What is expected:
Starting from the top of the entries below and ending with the line containing "S/………… (Sírvase llenar) |", restate every line word for word, pictures omitted.
Entries shown: Begin
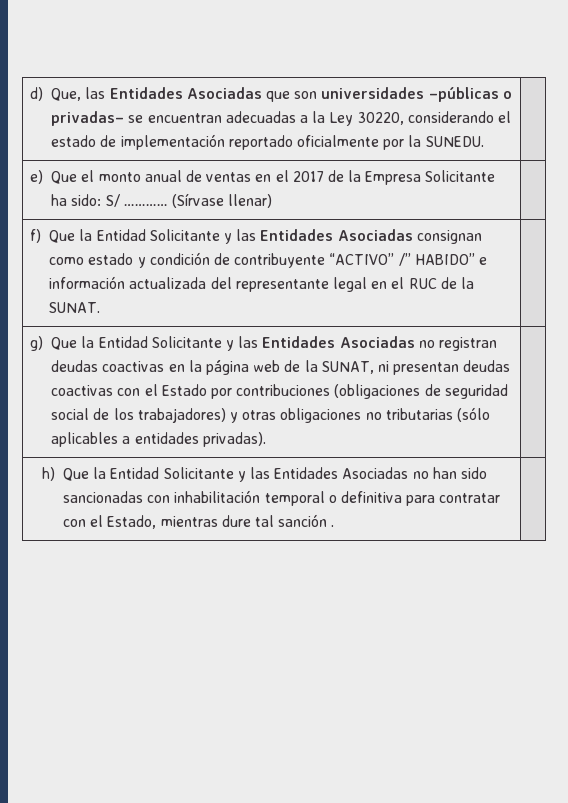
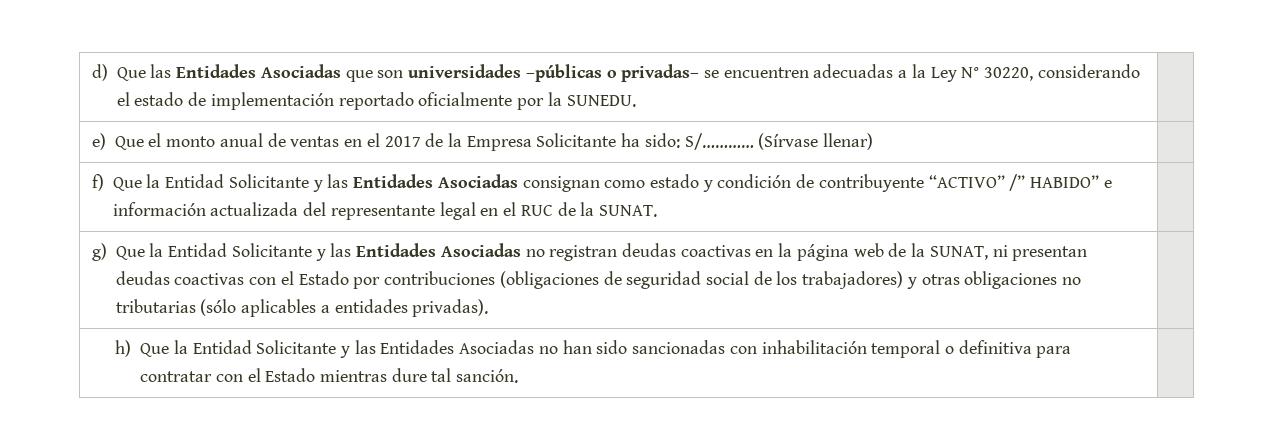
- d) Que, las Entidades Asociadas que son universidades –públicas o privadas– se encuentran adecuadas a la Ley 30220, considerando el estado de implementación reportado oficialmente por la SUNEDU. |
+ d) Que las Entidades Asociadas que son universidades –públicas o privadas– se encuentren adecuadas a la Ley N° 30220, considerando el estado de implementación reportado oficialmente por la SUNEDU. |
- e) Que el monto anual de ventas en el 2017 de la Empresa Solicitante ha sido: S/ ………… (Sírvase llenar) |
+ e) Que el monto anual de ventas en el 2017 de la Empresa Solicitante ha sido: S/………… (Sírvase llenar) |
- h) Que la Entidad Solicitante y las Entidades Asociadas no han sido sancionadas con inhabilitación temporal o definitiva para contratar con el Estado, mientras dure tal sanción . |
+ h) Que la Entidad Solicitante y las Entidades Asociadas no han sido sancionadas con inhabilitación temporal o definitiva para contratar con el Estado mientras dure tal sanción. |

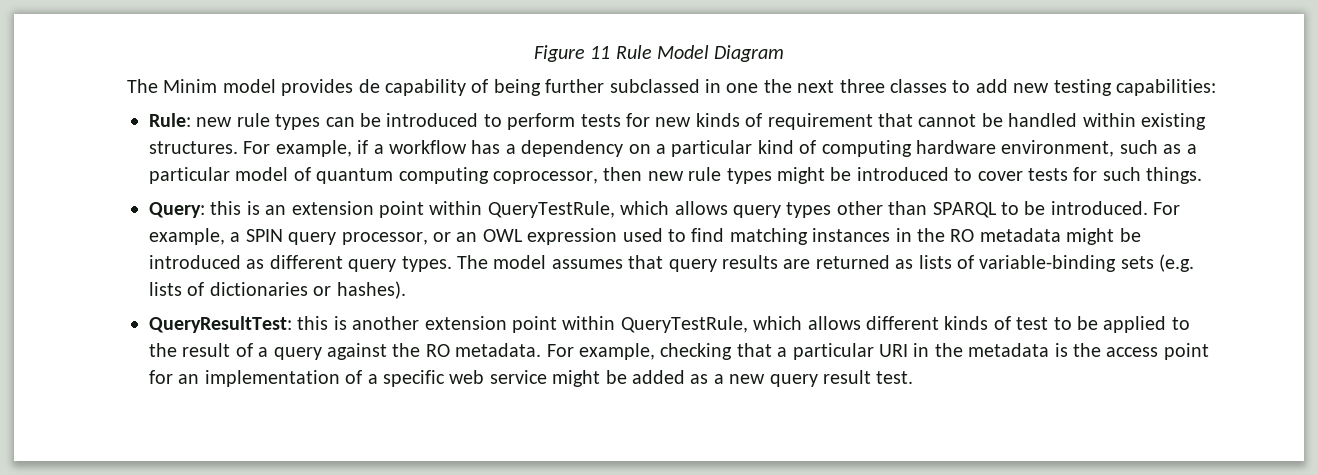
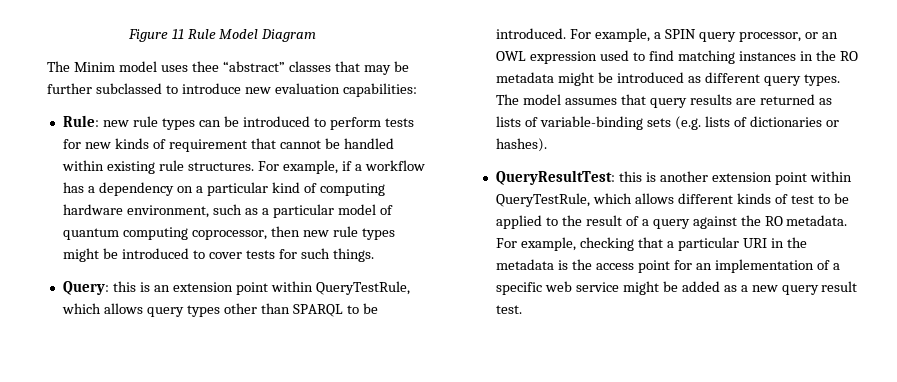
- The Minim model provides de capability of being further subclassed in one the next three classes to add new testing capabilities:
+ The Minim model uses thee “abstract” classes that may be further subclassed to introduce new evaluation capabilities:
- Rule: new rule types can be introduced to perform tests for new kinds of requirement that cannot be handled within existing structures.
+ Rule: new rule types can be introduced to perform tests for new kinds of requirement that cannot be handled within existing rule structures.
Entries shown: End
Expected answer:
- d) Que, las Entidades Asociadas que son universidades –públicas o privadas– se encuentran adecuadas a la Ley 30220, considerando el estado de implementación reportado oficialmente por la SUNEDU. |
+ d) Que las Entidades Asociadas que son universidades –públicas o privadas– se encuentren adecuadas a la Ley N° 30220, considerando el estado de implementación reportado oficialmente por la SUNEDU. |
- e) Que el monto anual de ventas en el 2017 de la Empresa Solicitante ha sido: S/ ………… (Sírvase llenar) |
+ e) Que el monto anual de ventas en el 2017 de la Empresa Solicitante ha sido: S/………… (Sírvase llenar) |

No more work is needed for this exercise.